(Data records)
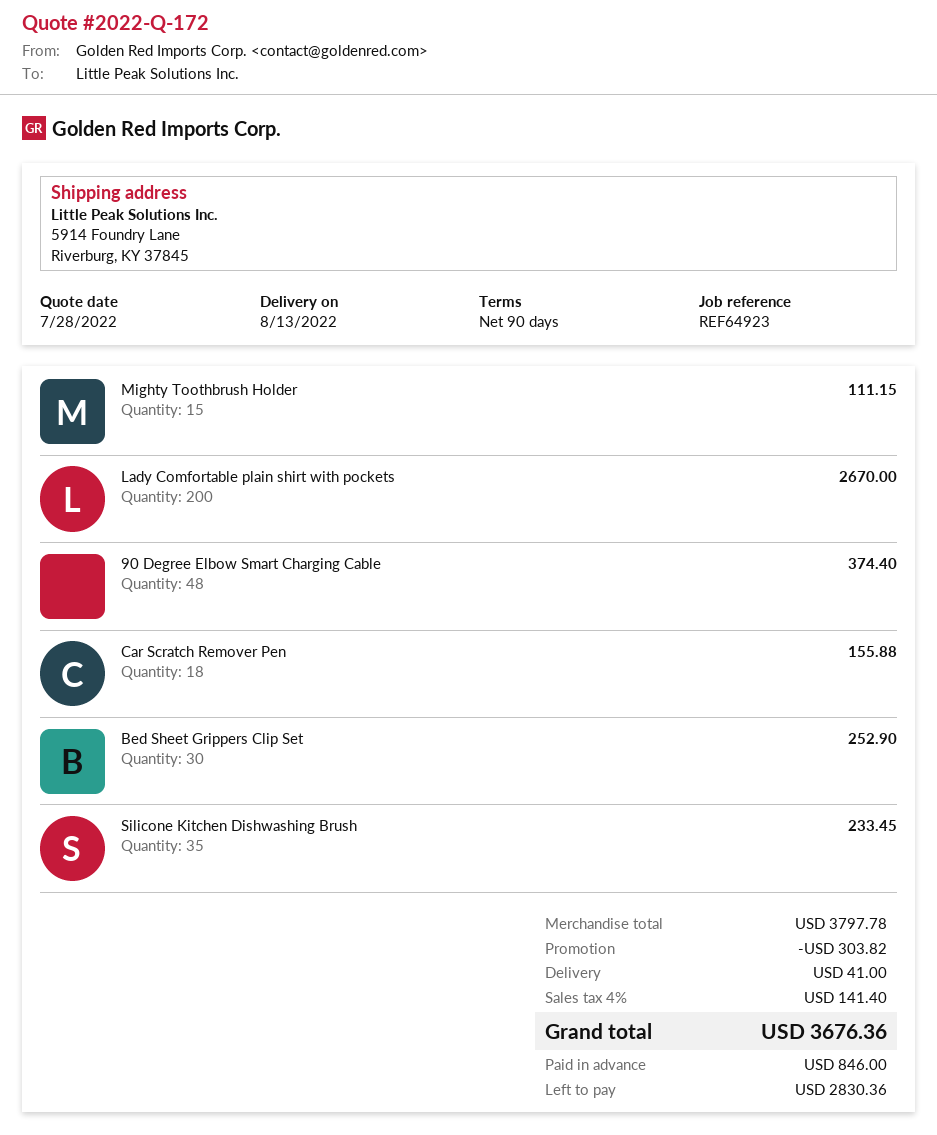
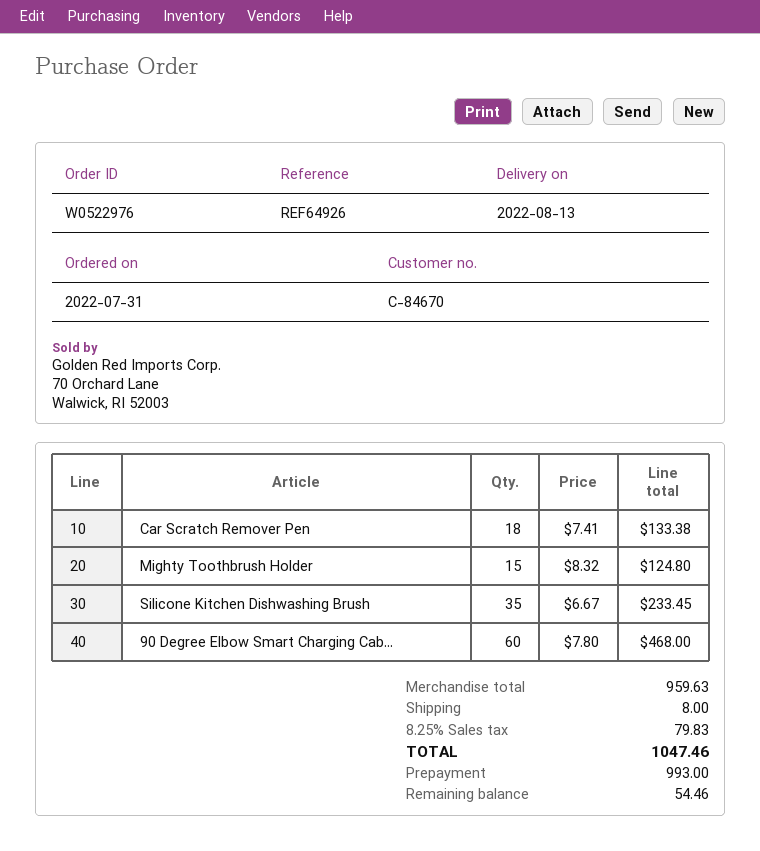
reference: REF64923 -> REF64926
Mighty Toothbrush Holder: 15 for 111.15 -> 15 for 124.80
Lady Comfortable plain shirt with pockets: 200 for 2670.00 -> none
90 Degree Elbow Smart Charging Cable: 48 for 374.40 -> 60 for 468.00
Car Scratch Remover Pen: 18 for 155.88 -> 18 for 133.38
Bed Sheet Grippers Clip Set: 30 for 252.90 -> none
subtotal: 3797.78 -> 959.63
discount: 303.82 -> none
shipping: 41.00 -> 8.00
tax: 4% = 141.40 -> 8.25% = 79.83
total: 3676.36 -> 1047.46
deposit: 846.00 -> 993.00
balance: 2830.36 -> 54.46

- What you should do
Read the entries and select each line where the word "none" is found.

- Response to this exercise
Lady Comfortable plain shirt with pockets: 200 for 2670.00 -> none
Bed Sheet Grippers Clip Set: 30 for 252.90 -> none
discount: 303.82 -> none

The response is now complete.